Classification Metrics

Commonly used evaluation metrics for classification models include:

  • Accuracy: The ratio of correct predictions to total predictions Formula: (TP + TN) / (TP + TN + FP + FN)
  • Precision: The proportion of positive predictions that are actually correct Formula: TP / (TP + FP)
  • Recall: The proportion of actual positives that are correctly identified Formula: TP / (TP + FN)
  • F1-score: The harmonic mean of precision and recall Formula: 2 * (precision * recall) / (precision + recall)

Scikit-learn provides built-in functions to calculate these metrics easily.

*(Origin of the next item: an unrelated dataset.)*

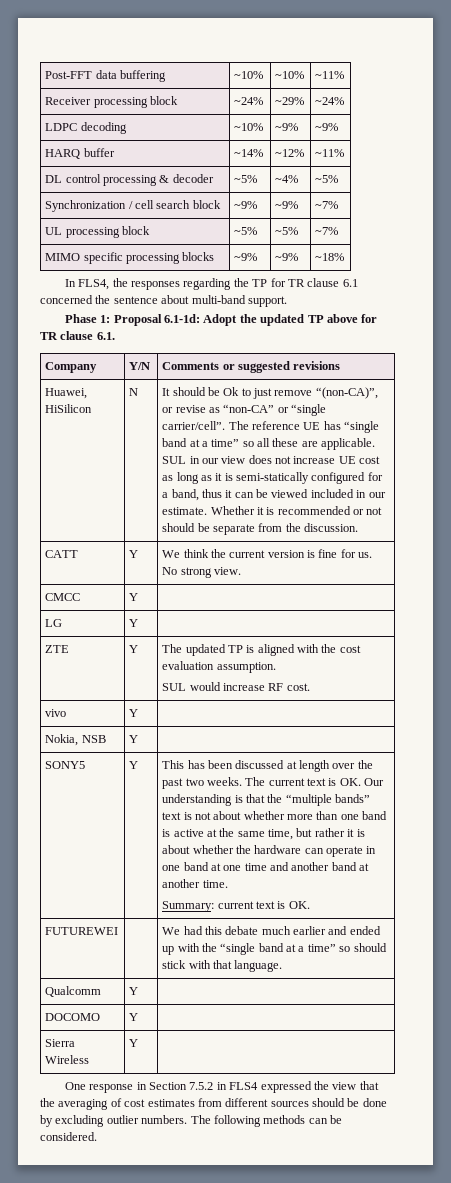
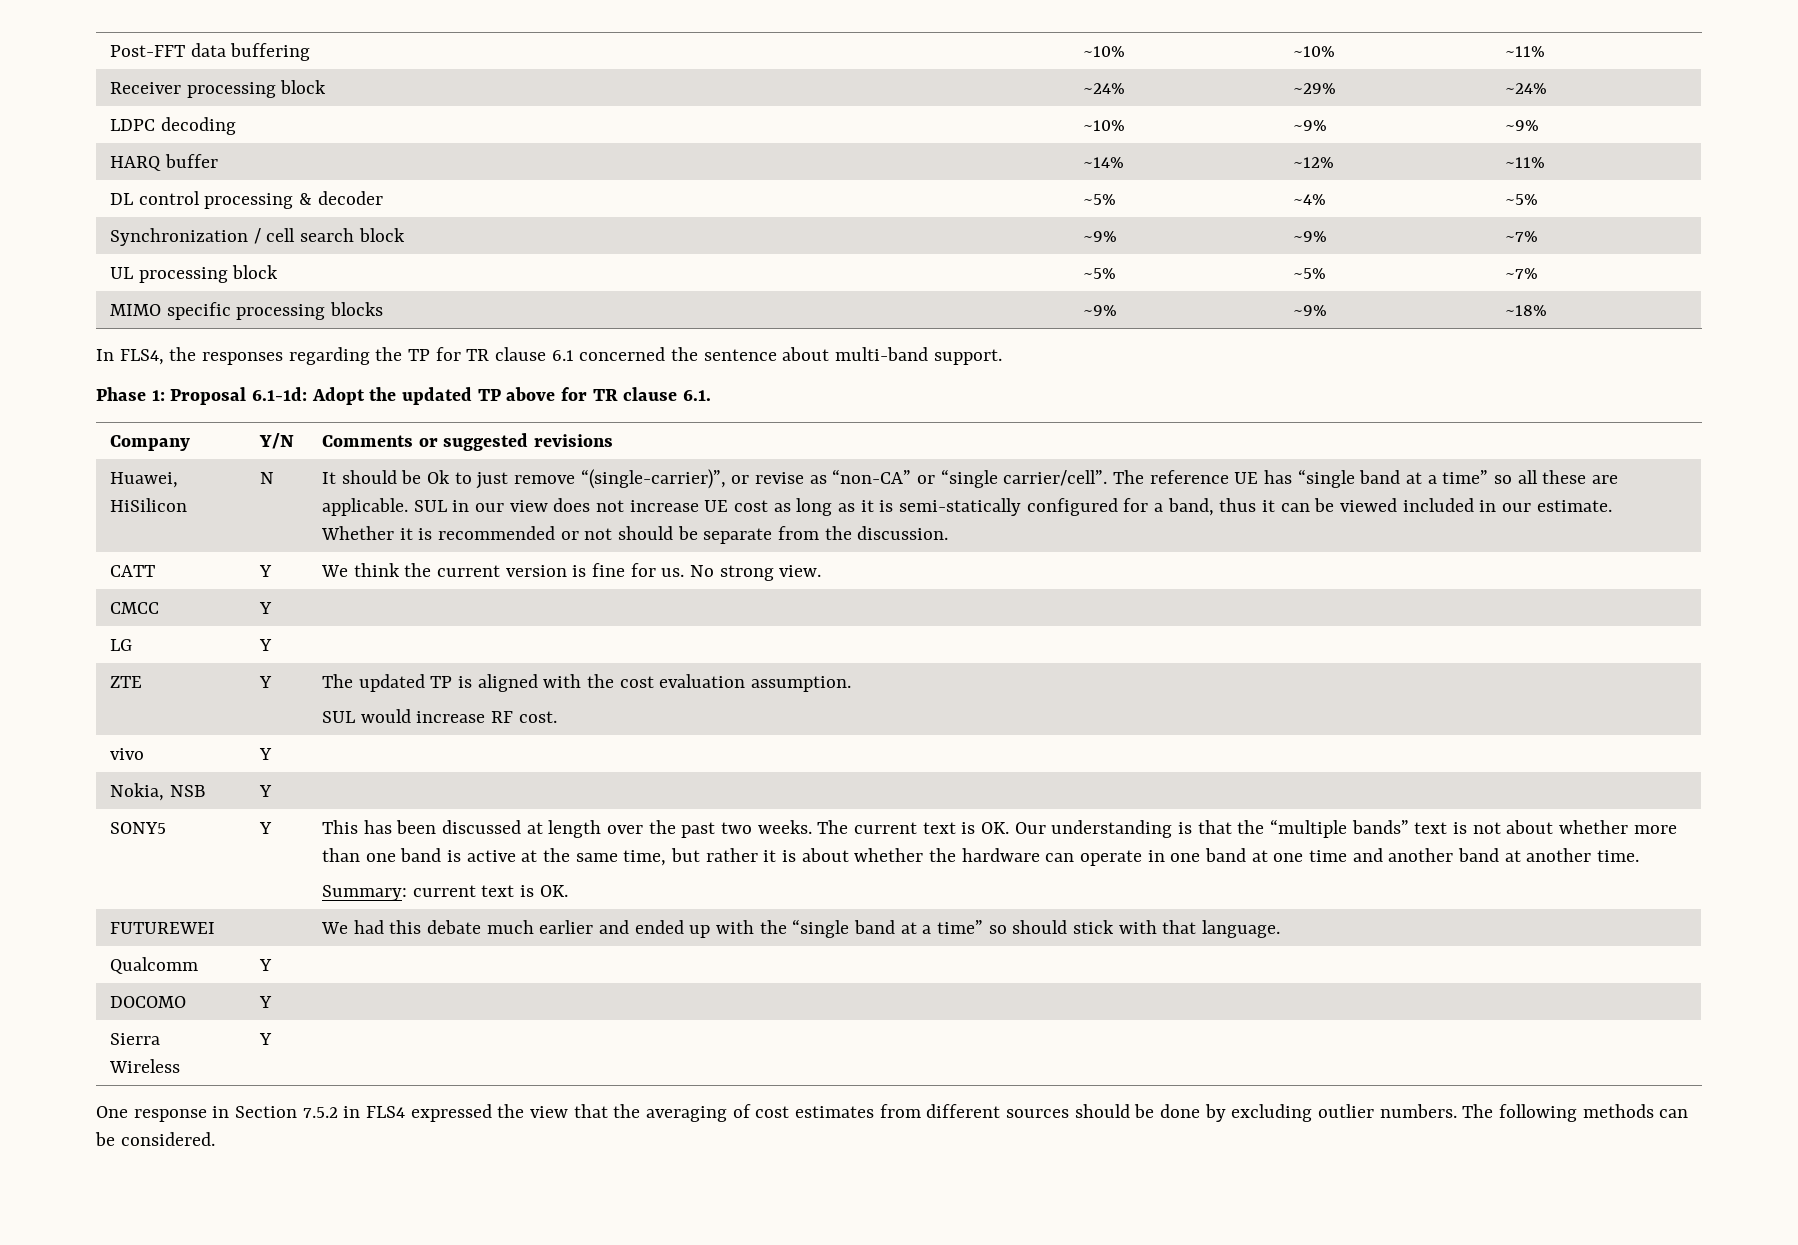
- It should be Ok to just remove “(non-CA)”, or revise as “non-CA” or “single carrier/cell”.
+ It should be Ok to just remove “(single-carrier)”, or revise as “non-CA” or “single carrier/cell”.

Example: Calculating Accuracy Score

The following example shows how to evaluate a classification model using accuracy:

Accuracy Example
from sklearn.datasets import load_iris
from sklearn.model_selection import train_test_split
from sklearn.neighbors import KNeighborsClassifier
from sklearn.metrics import accuracy_score

# Load dataset (Iris dataset)
X, y = load_iris(return_X_y=True)

# Split data into training and test sets
X_train, X_test, y_train, y_test = train_test_split(X, y, test_size=0.3, random_state=42)

# Train the classifier
knn = KNeighborsClassifier(n_neighbors=3)
knn.fit(X_train, y_train)

# Make predictions
y_pred = knn.predict(X_test)

# Evaluate accuracy
acc = accuracy_score(y_test, y_pred)
print(f"Accuracy: {acc:.2f}")

In this example, the accuracy_score() function is used to compute the accuracy.

Similarly, Scikit-learn provides APIs to calculate other commonly used classification metrics.